A lateralized deficit in morphine antinociception after unilateral inactivation of the central amygdala
- PMID: 9801383
- PMCID: PMC6792902
- DOI: 10.1523/JNEUROSCI.18-22-09453.1998
A lateralized deficit in morphine antinociception after unilateral inactivation of the central amygdala
Abstract
The amygdala is a forebrain region that is receiving increasing attention as a modulator of pain sensation. The amygdala contributes to antinociception elicited by both psychological factors (e.g., fear) and exogenous opioid agonists.

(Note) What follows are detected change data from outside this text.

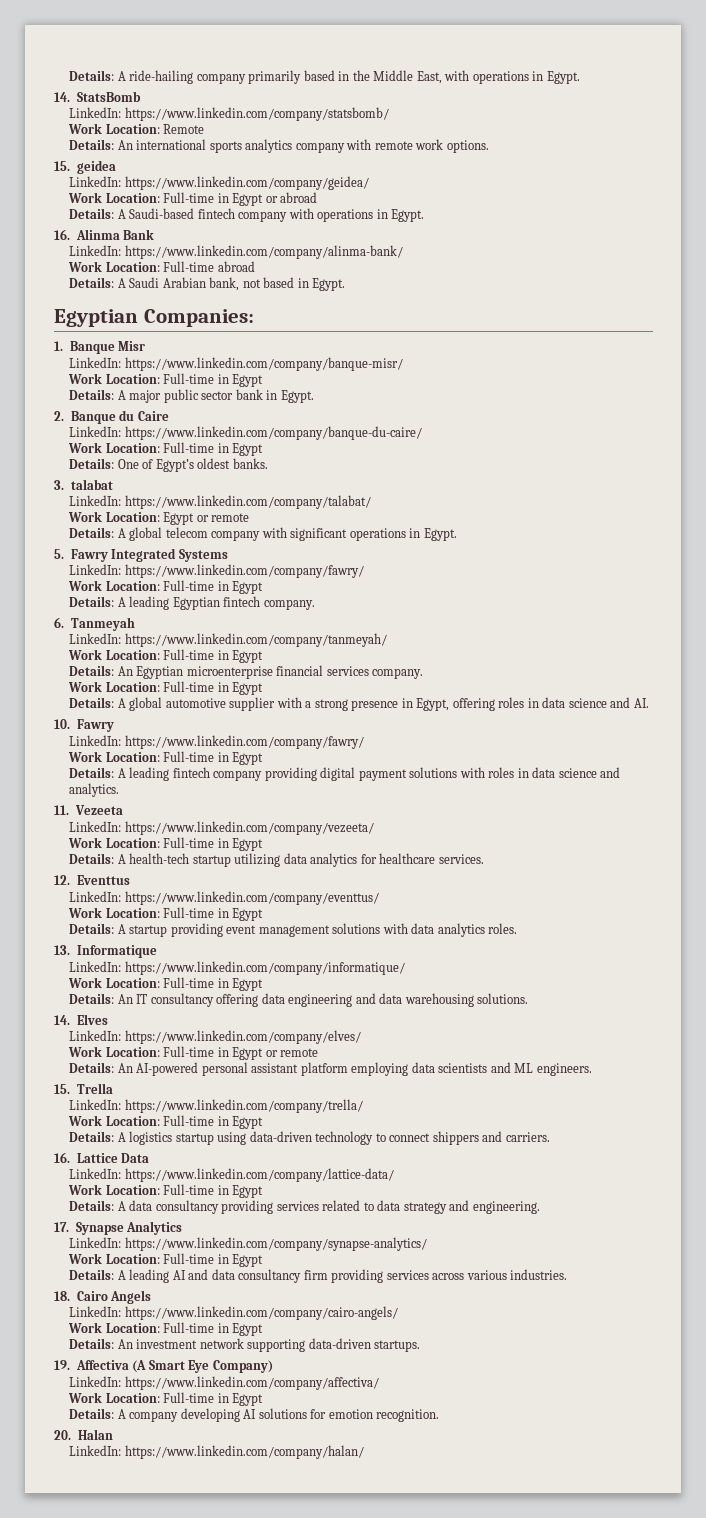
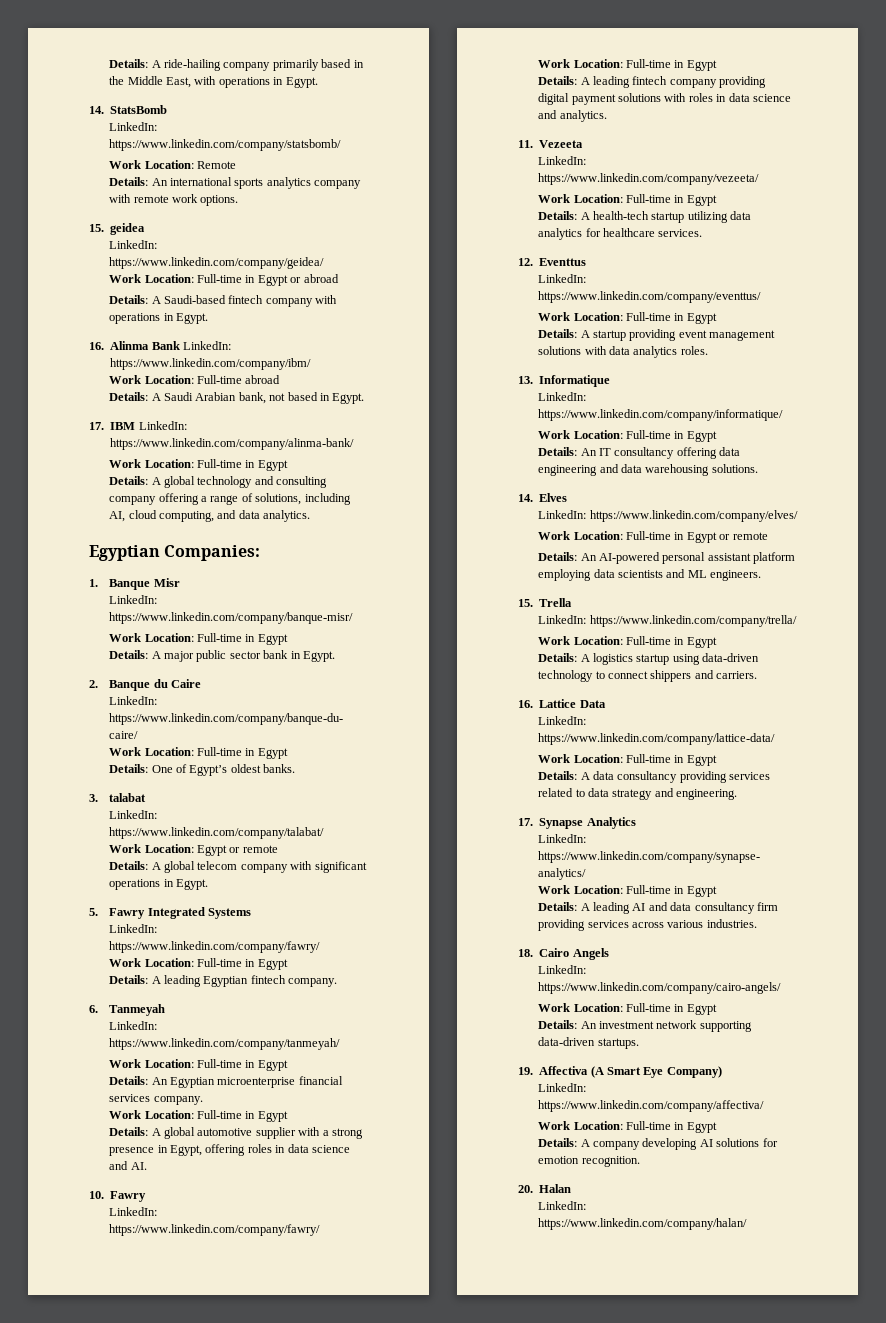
- 16. Alinma Bank
- LinkedIn: https://www.linkedin.com/company/alinma-bank/
+ 16. Alinma Bank LinkedIn: https://www.linkedin.com/company/ibm/
+ 17. IBM LinkedIn: https://www.linkedin.com/company/alinma-bank/
+ Work Location: Full-time in Egypt
+ Details: A global technology and consulting company offering a range of solutions, including AI, cloud computing, and data analytics.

Unlike the midbrain periaqueductal gray matter (PAG) or rostral ventromedial medulla, the amygdala is a pain-modulating region that has clear bilateral representation in the brain, making it possible to determine whether pain-modulating effects of this region are lateralized with respect to the peripheral origin of noxious stimulation. Unilateral inactivation of the central nucleus of the amygdala (Ce) plus adjacent portions of the basolateral amygdaloid complex (with either the excitotoxin NMDA or the GABAA agonist muscimol) reduced the ability of morphine to suppress prolonged, formalin-induced pain derived from the hindpaw ipsilateral, but not contralateral, to the inactivated region. This effect was evident regardless of the nociceptive scoring method used (weighted scores or flinch-frequency method) and was not accompanied by a concurrent reduction in morphine-induced hyperlocomotion. Unilateral lesions restricted to the basolateral amygdaloid complex (i.e., not including the Ce) did not reduce the ability of morphine to suppress formalin-induced pain derived from either hindpaw. The results constitute the first report of a lateralized deficit in opioid antinociception after unilateral inactivation of a specific brain area and show the first clear neuroanatomical dissociation between antinociceptive and motor effects of systemically administered morphine in the rat. The amygdala appears to modulate nociceptive signals entering the ipsilateral spinal dorsal horn, probably through monosynaptic connections with ipsilateral portions of the PAG.